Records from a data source
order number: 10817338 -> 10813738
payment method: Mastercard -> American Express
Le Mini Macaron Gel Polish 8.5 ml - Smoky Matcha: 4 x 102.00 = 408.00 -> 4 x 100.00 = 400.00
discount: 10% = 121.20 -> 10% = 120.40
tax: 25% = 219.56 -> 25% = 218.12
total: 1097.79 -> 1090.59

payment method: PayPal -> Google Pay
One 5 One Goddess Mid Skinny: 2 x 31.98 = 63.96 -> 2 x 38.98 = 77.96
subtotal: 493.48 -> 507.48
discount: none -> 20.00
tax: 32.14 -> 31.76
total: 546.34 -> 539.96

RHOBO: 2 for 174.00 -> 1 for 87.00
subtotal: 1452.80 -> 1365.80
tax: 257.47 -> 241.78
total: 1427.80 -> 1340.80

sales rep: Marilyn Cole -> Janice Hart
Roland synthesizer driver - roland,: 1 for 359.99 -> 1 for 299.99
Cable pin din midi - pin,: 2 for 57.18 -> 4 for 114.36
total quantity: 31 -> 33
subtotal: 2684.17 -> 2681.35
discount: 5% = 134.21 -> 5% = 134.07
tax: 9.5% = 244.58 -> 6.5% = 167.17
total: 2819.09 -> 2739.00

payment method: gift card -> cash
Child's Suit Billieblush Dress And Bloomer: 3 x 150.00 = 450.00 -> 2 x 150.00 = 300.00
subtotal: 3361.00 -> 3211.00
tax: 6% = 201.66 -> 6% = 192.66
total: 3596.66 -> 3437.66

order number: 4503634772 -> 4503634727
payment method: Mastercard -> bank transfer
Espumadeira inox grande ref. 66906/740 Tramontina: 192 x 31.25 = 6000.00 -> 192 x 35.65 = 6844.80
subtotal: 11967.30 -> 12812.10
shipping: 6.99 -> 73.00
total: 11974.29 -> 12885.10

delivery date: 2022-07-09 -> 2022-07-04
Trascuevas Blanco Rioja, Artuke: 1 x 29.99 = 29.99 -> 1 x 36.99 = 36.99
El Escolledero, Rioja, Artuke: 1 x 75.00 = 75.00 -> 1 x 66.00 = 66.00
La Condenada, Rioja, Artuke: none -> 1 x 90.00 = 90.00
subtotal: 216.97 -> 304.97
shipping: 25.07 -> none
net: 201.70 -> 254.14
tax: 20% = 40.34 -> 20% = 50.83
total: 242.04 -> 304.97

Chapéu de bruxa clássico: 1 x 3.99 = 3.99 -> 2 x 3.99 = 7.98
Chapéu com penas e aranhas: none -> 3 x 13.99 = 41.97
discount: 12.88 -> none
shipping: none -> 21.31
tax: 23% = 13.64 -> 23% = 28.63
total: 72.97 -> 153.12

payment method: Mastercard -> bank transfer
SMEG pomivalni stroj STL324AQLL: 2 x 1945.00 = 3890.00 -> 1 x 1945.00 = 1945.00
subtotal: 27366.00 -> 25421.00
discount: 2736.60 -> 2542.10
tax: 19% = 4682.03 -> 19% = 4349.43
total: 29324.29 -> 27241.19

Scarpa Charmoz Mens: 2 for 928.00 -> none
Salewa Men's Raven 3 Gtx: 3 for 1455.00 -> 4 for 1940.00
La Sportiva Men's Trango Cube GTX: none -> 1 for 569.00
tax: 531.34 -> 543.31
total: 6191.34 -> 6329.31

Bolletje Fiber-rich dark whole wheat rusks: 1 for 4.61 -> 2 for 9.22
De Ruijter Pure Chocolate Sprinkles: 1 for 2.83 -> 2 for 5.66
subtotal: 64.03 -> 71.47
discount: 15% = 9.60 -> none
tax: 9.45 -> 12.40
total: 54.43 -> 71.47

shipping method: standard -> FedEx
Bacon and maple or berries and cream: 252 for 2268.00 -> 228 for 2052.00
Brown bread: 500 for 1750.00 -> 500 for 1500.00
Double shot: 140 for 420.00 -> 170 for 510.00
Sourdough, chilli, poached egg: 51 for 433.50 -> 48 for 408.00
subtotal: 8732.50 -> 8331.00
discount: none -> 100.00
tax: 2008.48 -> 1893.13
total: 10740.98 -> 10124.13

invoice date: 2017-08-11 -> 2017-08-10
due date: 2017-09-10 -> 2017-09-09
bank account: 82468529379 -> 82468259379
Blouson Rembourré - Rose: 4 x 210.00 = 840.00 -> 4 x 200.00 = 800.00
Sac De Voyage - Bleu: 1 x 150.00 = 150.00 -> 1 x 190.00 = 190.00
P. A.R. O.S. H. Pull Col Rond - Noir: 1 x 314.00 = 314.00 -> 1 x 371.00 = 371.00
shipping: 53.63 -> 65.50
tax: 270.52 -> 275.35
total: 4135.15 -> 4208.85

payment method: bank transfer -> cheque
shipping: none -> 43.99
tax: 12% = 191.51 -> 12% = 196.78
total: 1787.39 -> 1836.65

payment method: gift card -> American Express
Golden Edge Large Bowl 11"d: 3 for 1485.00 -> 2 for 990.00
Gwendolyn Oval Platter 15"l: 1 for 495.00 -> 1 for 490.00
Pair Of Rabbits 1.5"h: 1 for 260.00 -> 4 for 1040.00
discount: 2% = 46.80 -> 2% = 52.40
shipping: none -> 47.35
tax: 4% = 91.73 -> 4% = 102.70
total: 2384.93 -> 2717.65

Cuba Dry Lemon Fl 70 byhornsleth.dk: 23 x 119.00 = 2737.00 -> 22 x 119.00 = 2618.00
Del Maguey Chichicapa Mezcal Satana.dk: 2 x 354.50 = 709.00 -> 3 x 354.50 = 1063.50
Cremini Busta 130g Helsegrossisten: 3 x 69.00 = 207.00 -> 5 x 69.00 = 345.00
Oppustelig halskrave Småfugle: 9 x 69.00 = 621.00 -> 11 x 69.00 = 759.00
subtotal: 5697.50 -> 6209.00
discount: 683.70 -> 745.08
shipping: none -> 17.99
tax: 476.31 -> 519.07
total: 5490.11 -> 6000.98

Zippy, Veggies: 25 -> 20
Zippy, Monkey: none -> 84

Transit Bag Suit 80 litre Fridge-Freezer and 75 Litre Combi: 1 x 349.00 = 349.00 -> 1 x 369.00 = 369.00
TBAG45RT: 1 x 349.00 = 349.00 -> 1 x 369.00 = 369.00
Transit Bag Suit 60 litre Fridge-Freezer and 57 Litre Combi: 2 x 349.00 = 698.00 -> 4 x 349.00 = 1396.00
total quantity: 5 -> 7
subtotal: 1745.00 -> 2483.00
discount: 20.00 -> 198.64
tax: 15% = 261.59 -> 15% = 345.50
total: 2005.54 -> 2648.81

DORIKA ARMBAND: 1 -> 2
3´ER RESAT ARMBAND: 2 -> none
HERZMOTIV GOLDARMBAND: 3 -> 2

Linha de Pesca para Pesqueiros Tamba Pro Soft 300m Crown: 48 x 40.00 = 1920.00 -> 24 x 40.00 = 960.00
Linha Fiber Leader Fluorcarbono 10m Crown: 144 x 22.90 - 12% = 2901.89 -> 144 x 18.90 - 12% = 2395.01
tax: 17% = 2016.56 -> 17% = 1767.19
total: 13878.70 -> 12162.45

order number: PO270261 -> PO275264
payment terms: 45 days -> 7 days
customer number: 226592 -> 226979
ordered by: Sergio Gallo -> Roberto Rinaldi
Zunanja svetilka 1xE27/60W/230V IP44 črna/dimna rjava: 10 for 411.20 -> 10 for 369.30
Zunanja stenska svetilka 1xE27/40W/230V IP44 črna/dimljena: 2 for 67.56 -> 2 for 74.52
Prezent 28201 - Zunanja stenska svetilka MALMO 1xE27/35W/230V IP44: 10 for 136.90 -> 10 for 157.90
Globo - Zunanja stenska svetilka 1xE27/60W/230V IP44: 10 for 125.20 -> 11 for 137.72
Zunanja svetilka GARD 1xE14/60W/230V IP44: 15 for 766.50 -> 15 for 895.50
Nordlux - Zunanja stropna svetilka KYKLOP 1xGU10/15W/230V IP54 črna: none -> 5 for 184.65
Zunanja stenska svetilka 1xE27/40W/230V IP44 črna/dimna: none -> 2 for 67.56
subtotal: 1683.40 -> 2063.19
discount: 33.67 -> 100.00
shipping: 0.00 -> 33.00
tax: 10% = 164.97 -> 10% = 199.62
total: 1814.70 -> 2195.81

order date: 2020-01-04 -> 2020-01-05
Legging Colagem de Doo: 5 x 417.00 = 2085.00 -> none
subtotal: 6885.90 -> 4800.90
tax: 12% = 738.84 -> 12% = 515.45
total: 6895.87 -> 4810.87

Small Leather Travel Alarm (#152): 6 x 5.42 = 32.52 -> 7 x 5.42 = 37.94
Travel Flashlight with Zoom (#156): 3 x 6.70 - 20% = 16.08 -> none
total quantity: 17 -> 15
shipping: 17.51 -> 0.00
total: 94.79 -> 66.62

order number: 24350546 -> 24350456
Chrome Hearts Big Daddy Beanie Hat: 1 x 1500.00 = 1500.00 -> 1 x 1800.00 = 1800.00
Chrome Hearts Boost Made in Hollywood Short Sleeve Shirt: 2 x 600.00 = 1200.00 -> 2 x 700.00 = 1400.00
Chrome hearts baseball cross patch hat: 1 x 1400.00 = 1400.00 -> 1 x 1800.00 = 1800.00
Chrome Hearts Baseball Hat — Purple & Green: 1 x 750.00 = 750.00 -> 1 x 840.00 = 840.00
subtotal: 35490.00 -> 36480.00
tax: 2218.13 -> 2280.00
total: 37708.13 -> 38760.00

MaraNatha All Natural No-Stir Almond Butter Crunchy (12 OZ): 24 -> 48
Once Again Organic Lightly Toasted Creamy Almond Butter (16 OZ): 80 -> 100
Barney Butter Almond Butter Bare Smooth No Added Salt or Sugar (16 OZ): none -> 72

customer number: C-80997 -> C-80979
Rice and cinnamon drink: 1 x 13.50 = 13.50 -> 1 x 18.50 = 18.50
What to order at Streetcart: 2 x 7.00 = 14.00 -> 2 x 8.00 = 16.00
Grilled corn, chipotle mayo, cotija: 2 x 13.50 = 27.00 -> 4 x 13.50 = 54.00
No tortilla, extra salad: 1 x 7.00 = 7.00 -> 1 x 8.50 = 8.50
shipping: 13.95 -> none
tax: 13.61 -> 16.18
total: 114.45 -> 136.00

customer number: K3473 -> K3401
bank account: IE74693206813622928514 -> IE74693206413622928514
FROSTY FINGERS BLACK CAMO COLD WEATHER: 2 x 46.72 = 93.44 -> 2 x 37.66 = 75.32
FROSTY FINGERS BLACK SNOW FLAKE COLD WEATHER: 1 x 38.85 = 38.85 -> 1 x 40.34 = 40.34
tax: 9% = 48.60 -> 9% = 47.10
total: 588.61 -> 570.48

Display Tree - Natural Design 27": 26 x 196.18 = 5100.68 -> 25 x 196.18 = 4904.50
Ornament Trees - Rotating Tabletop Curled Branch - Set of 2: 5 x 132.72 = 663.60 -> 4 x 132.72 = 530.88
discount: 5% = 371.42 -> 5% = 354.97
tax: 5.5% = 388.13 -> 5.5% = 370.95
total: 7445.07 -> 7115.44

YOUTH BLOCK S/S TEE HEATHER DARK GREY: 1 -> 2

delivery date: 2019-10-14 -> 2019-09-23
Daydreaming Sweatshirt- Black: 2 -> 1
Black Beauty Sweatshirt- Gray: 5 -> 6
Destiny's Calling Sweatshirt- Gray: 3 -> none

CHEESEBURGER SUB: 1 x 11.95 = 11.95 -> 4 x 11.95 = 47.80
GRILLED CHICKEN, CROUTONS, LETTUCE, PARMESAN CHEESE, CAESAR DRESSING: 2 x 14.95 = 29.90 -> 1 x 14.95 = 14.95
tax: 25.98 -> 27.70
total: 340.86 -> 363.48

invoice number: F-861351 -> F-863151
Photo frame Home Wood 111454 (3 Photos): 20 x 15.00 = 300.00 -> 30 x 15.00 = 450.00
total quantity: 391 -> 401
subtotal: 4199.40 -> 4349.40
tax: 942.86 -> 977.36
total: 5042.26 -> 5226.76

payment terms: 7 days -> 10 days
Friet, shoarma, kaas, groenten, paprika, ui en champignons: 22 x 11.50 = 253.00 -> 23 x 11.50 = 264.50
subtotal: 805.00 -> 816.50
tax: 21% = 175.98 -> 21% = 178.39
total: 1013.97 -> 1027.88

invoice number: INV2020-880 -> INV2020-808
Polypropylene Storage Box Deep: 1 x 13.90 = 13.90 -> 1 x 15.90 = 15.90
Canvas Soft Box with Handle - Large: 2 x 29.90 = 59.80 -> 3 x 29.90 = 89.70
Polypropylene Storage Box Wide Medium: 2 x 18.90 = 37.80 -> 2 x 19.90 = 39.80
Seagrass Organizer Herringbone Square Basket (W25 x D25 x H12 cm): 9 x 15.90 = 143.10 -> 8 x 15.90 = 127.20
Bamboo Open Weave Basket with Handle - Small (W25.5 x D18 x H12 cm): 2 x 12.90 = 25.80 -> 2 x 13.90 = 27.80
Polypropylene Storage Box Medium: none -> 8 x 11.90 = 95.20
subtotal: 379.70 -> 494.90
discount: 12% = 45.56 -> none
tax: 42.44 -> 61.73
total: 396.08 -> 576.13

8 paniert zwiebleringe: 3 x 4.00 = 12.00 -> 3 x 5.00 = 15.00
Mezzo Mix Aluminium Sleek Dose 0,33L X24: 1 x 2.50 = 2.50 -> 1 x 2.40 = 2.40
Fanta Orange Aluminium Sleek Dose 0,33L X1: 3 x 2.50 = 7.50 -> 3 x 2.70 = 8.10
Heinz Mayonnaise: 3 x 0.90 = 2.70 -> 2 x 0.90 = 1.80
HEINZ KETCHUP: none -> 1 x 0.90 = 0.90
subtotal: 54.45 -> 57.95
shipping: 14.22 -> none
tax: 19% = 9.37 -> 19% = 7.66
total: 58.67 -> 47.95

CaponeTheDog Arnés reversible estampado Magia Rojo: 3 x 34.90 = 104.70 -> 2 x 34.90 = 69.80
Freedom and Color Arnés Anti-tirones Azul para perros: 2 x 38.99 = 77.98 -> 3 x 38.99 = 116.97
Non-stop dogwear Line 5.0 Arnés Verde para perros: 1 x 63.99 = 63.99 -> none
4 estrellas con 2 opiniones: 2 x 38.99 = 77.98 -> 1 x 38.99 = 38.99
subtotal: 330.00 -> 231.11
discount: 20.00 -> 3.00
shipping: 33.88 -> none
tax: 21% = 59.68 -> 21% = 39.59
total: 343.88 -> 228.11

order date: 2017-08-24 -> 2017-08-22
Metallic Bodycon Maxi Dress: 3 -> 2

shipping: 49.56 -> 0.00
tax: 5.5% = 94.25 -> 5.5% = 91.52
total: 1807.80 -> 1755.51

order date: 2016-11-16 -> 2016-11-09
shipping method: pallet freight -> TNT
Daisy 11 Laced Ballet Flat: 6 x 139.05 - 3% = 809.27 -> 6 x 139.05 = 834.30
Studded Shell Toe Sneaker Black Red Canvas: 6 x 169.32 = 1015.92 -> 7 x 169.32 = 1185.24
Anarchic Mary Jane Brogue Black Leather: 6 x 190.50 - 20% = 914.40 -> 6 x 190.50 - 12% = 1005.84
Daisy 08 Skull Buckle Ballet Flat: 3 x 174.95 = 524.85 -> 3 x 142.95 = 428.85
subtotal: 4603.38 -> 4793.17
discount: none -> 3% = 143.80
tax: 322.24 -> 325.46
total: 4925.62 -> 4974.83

_YOUR GOAL:_
Of all the entries above, repeat only the lines from the line that has "payment method: gift card -> American Express" to the line that has "Cuba Dry Lemon", both lines included, exactly.

_REPLY TO THE EXERCISE:_
payment method: gift card -> American Express
Golden Edge Large Bowl 11"d: 3 for 1485.00 -> 2 for 990.00
Gwendolyn Oval Platter 15"l: 1 for 495.00 -> 1 for 490.00
Pair Of Rabbits 1.5"h: 1 for 260.00 -> 4 for 1040.00
discount: 2% = 46.80 -> 2% = 52.40
shipping: none -> 47.35
tax: 4% = 91.73 -> 4% = 102.70
total: 2384.93 -> 2717.65

Cuba Dry Lemon Fl 70 byhornsleth.dk: 23 x 119.00 = 2737.00 -> 22 x 119.00 = 2618.00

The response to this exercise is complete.